BEGIN DATA IN THIS EXERCISE

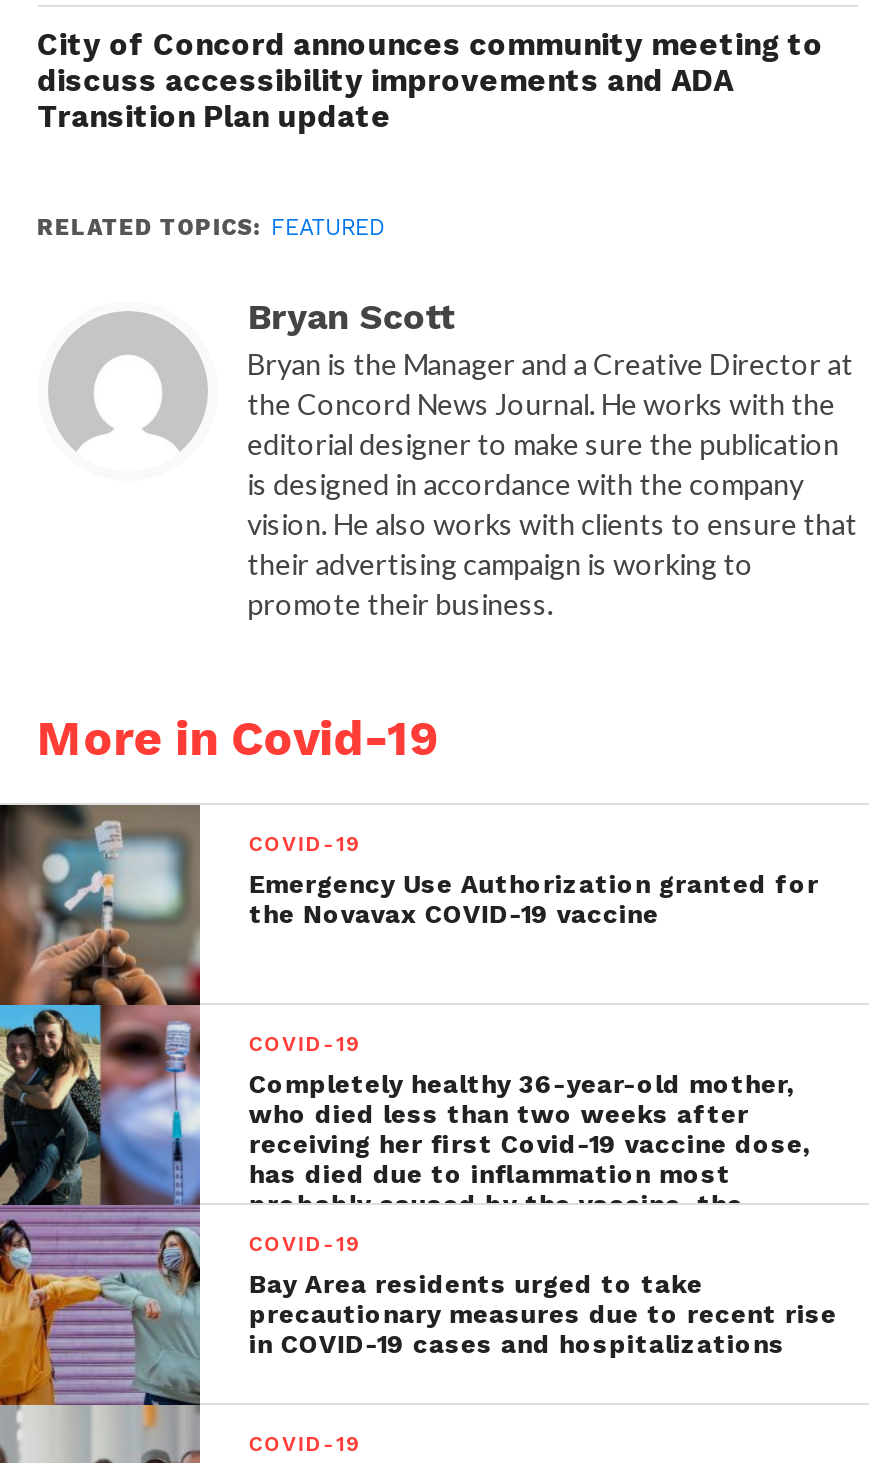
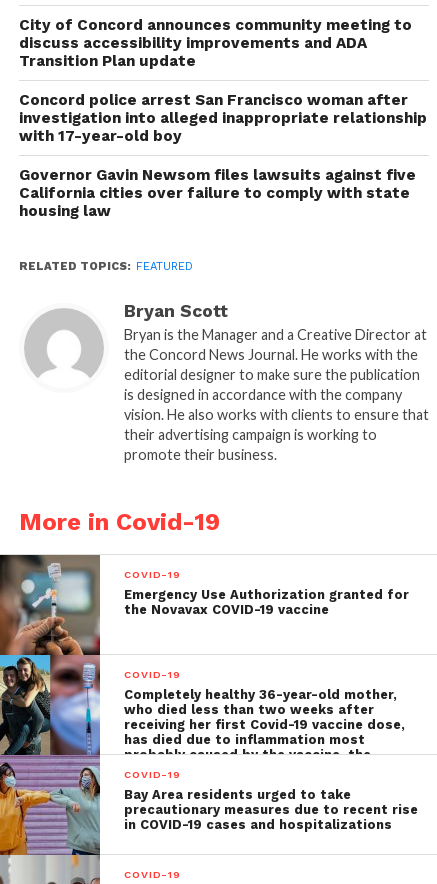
+ Concord police arrest San Francisco woman after
+ investigation into alleged inappropriate relationship
+ with 17-year-old boy
+ Governor Gavin Newsom files lawsuits against five
+ California cities over failure to comply with state
+ housing law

END DATA IN THIS EXERCISE

#### [THE TASK]
Copy every line above that holds the word "with".

#### [FINAL ANSWER]
+ with 17-year-old boy
+ California cities over failure to comply with state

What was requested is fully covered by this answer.